I saw Madondo on the box only once, and was struck by his quick foot movements and his high, flourishing backlift. His passing provoked memories of other cricketers who died when still active in the game. I thought first of Archie Jackson, a batsman of a sinuous grace and a person of enormous charm regarded as the natural successor to Victor Trumper. An Australian video I own has snatches of him on film; jumping out to drive, and playing that lovely shot that has now gone out of the game, the late cut.

Jackson was a near contemporary of Don Bradman. He was born in September 1909; the Don in August 1908. They played together for New South Wales and made their international debut at the same time, during the Ashes series of 1928-29. In the fourth Test of that series, played at Adelaide, Jackson and Bradman shared a long partnership. Jackson was 96 not out at lunch and, as they went back to the wicket after the interval, the Don told his younger colleague to play carefully for his 100. Jackson answered by cracking the first ball from Larwood to the point boundary.
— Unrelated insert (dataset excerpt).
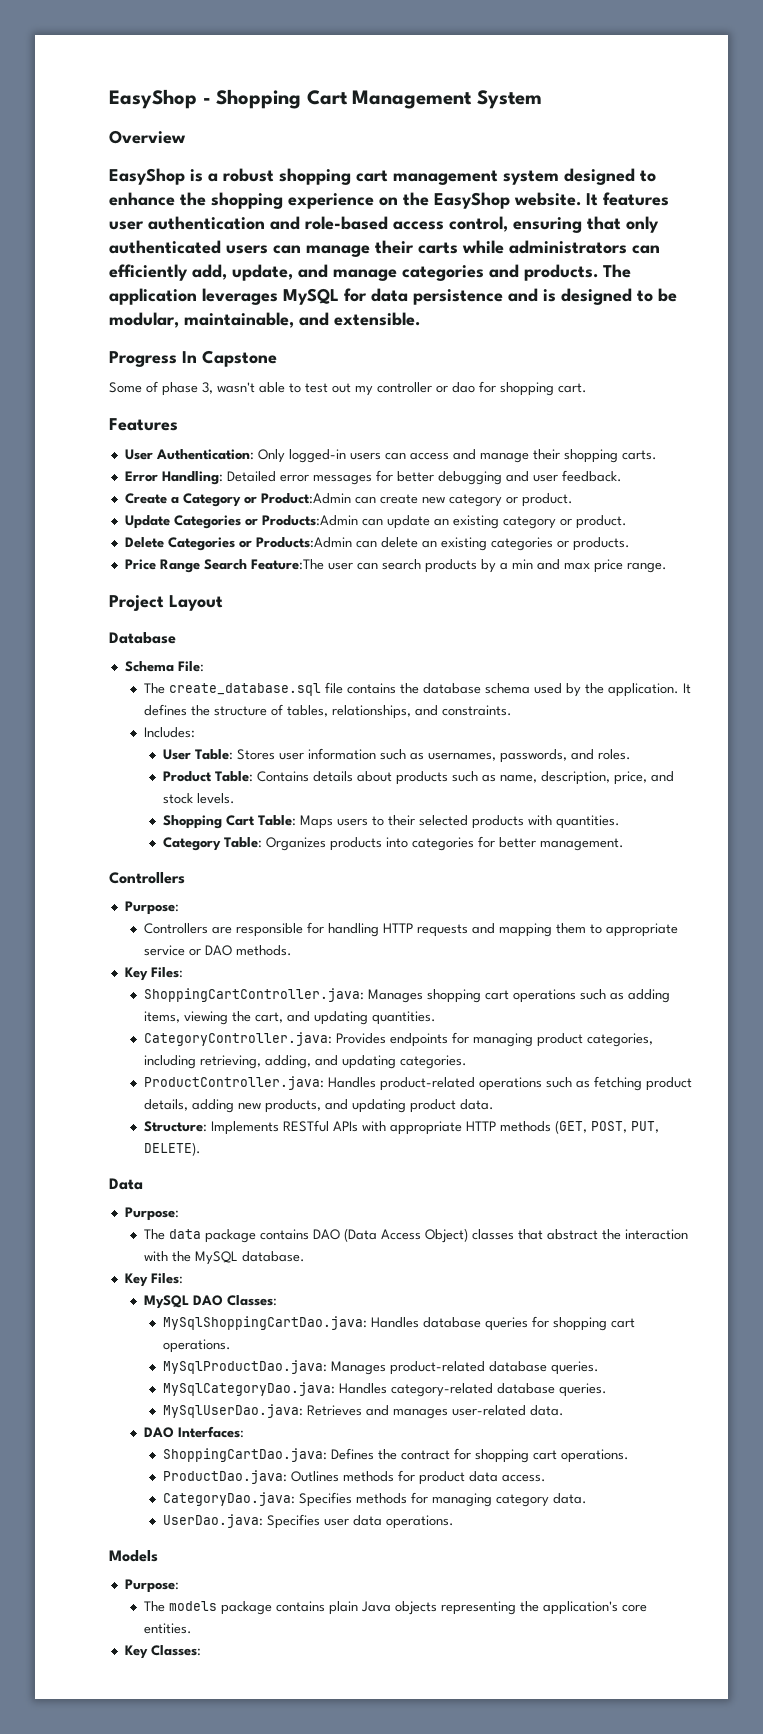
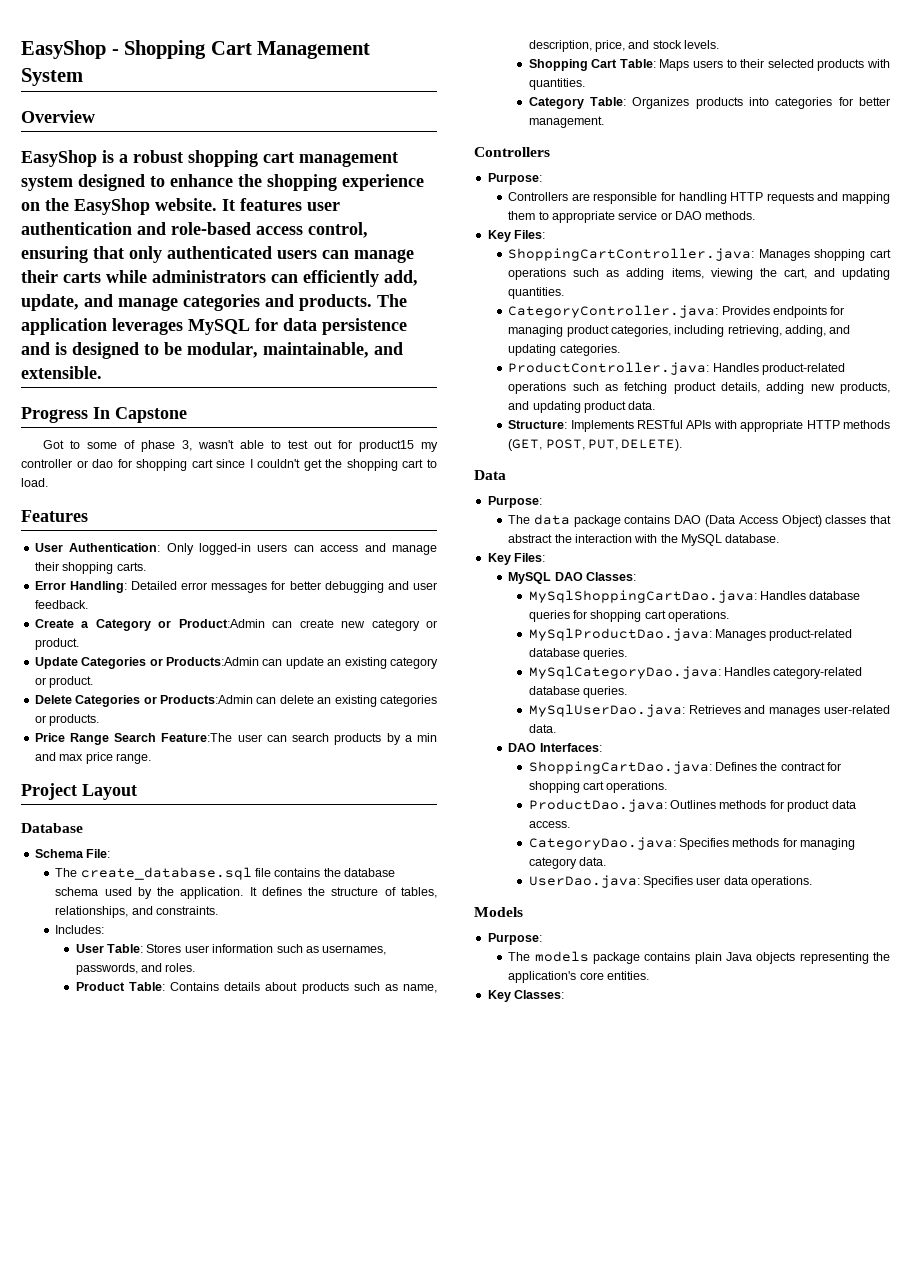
- Some of phase 3, wasn't able to test out my controller or dao for shopping cart.
+ Got to some of phase 3, wasn't able to test out for product15 my controller or dao for shopping cart since I couldn't get the shopping cart to load.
At this time, there was little to choose between these precocious talents. When the Australians toured England in 1930, however, the Don pulled rapidly away. Jackson was sick through most of the summer, but recovered to play in the Fifth Test and share a stand of 243 with Bradman.

Archie Jackson died of tuberculosis in February 1933. Among the pallbearers at his funeral were William Woodfull, Bill Ponsford, Stan McCabe, Bertie Oldfield, Vic Richardson and Don Bradman. His memory lingered on. When, in 1947, Vijay Hazare scored a century in each innings of an Adelaide Test, Arthur Mailey wrote that "he was as graceful as Archie Jackson". This remains the most generous tribute that an Australian critic has paid an Indian cricketer.

Jackson died 25 years before I was born. A cricketer's passing I felt more directly was that of the New Zealand wicket-keeper- batsman Ken Wadsworth. In the summer of 1973 I was myself seriously ill, with asthma. In between bouts I would read old issues of Sport and Pastime and listen to the radio. New Zealand were touring England, and making an unexpected impact. The long- time holders of cricket's wooden spoon were now throwing up players of world-class. The composed Glenn Turner opened the batting. The new ball was in the capable hands of Richard Collinge and Richard Hadlee's elder brother, Dayle. The captain, Bevan Congdon, was a batsman of courage and determination. And there was Wadsworth. A burly man with a huge mop of blond hair, he was a free-stroking batsman who, with his bigger gloves, kept adeptly to the seam of Collinge and Hadlee as well as the spin of the left-armer Hedley Howarth.

I remember especially listening to the commentary of the last two days of the Trent Bridge Test, when the Kiwis set off chasing a victory target close to 500. A couple of wickets fell early, but then Congdon and Vic Pollard had a long partnership, both scoring hundreds. Wadsworth hit a dashing 46 at the end, but his side lost by about 40 runs. Shortly afterwards he was stricken by cancer, dying in 1976, well short of his 30th birthday. His wicket-keeping gloves were placed next to his body, and his colleagues from the 1973 tour respectfully lowered his coffin into the grave. The obituary in Wisden Cricketers' Almanack was a typically English mix of praise and condescension. Wadsworth's outlook, it said, "was more typical of an Australian or a Yorkshireman than a New Zealander and this made him proportionately more valuable to his side".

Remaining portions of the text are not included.